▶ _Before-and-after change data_
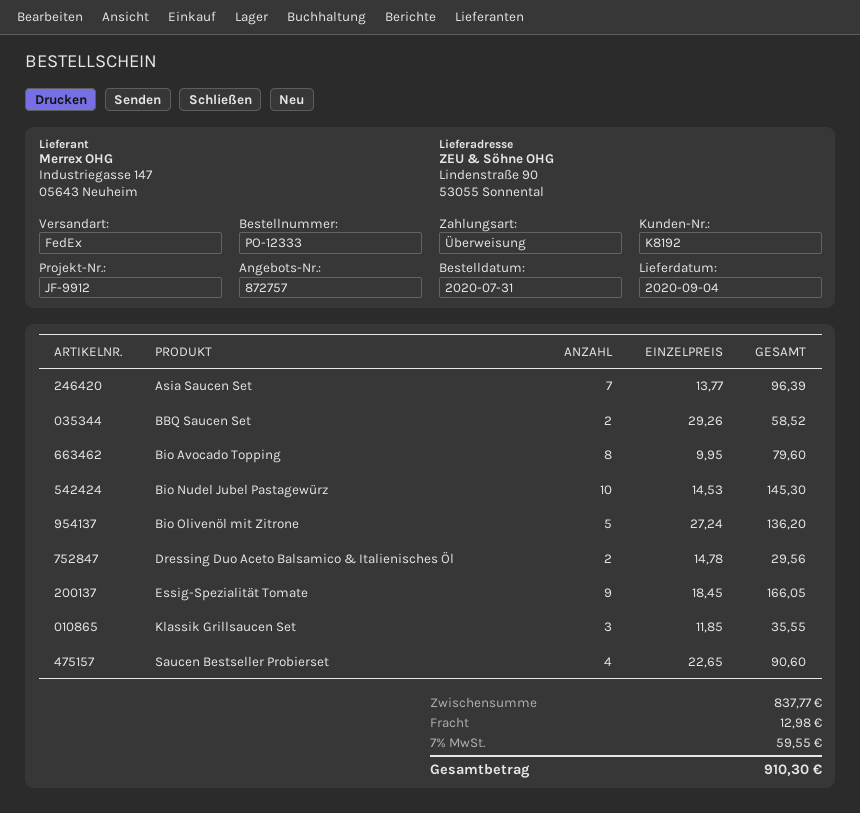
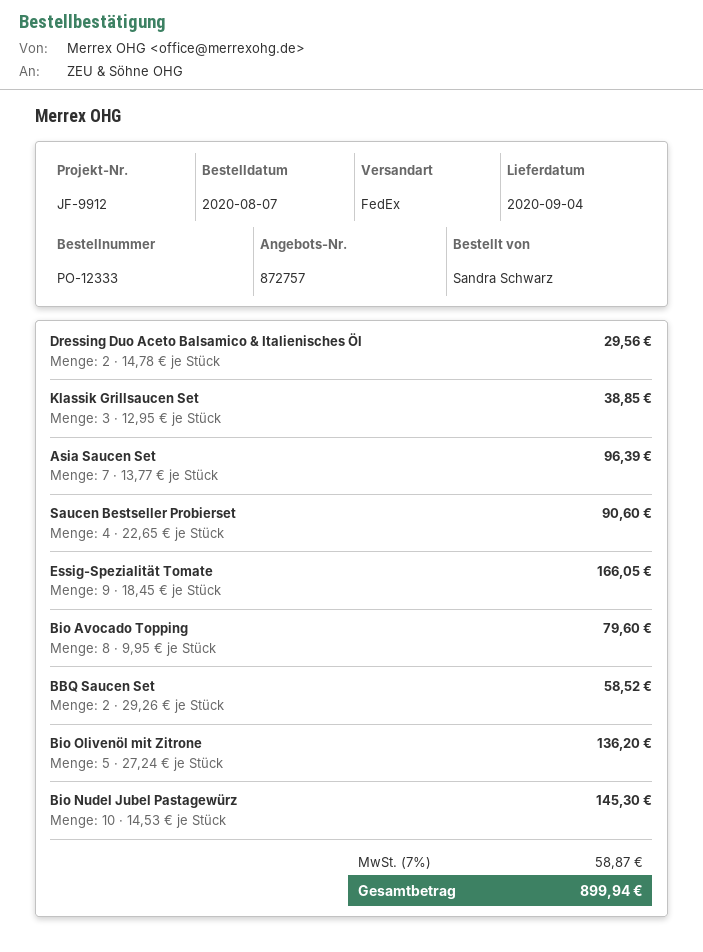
order date: 2020-07-31 -> 2020-08-07
Klassik Grillsaucen Set: 3 x 11.85 = 35.55 -> 3 x 12.95 = 38.85
shipping: 12.98 -> none
tax: 7% = 59.55 -> 7% = 58.87
total: 910.30 -> 899.94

▶ _Task item_
Your answer must be a verbatim copy of the entries above, with no images included.

▶ _Final answer_
order date: 2020-07-31 -> 2020-08-07
Klassik Grillsaucen Set: 3 x 11.85 = 35.55 -> 3 x 12.95 = 38.85
shipping: 12.98 -> none
tax: 7% = 59.55 -> 7% = 58.87
total: 910.30 -> 899.94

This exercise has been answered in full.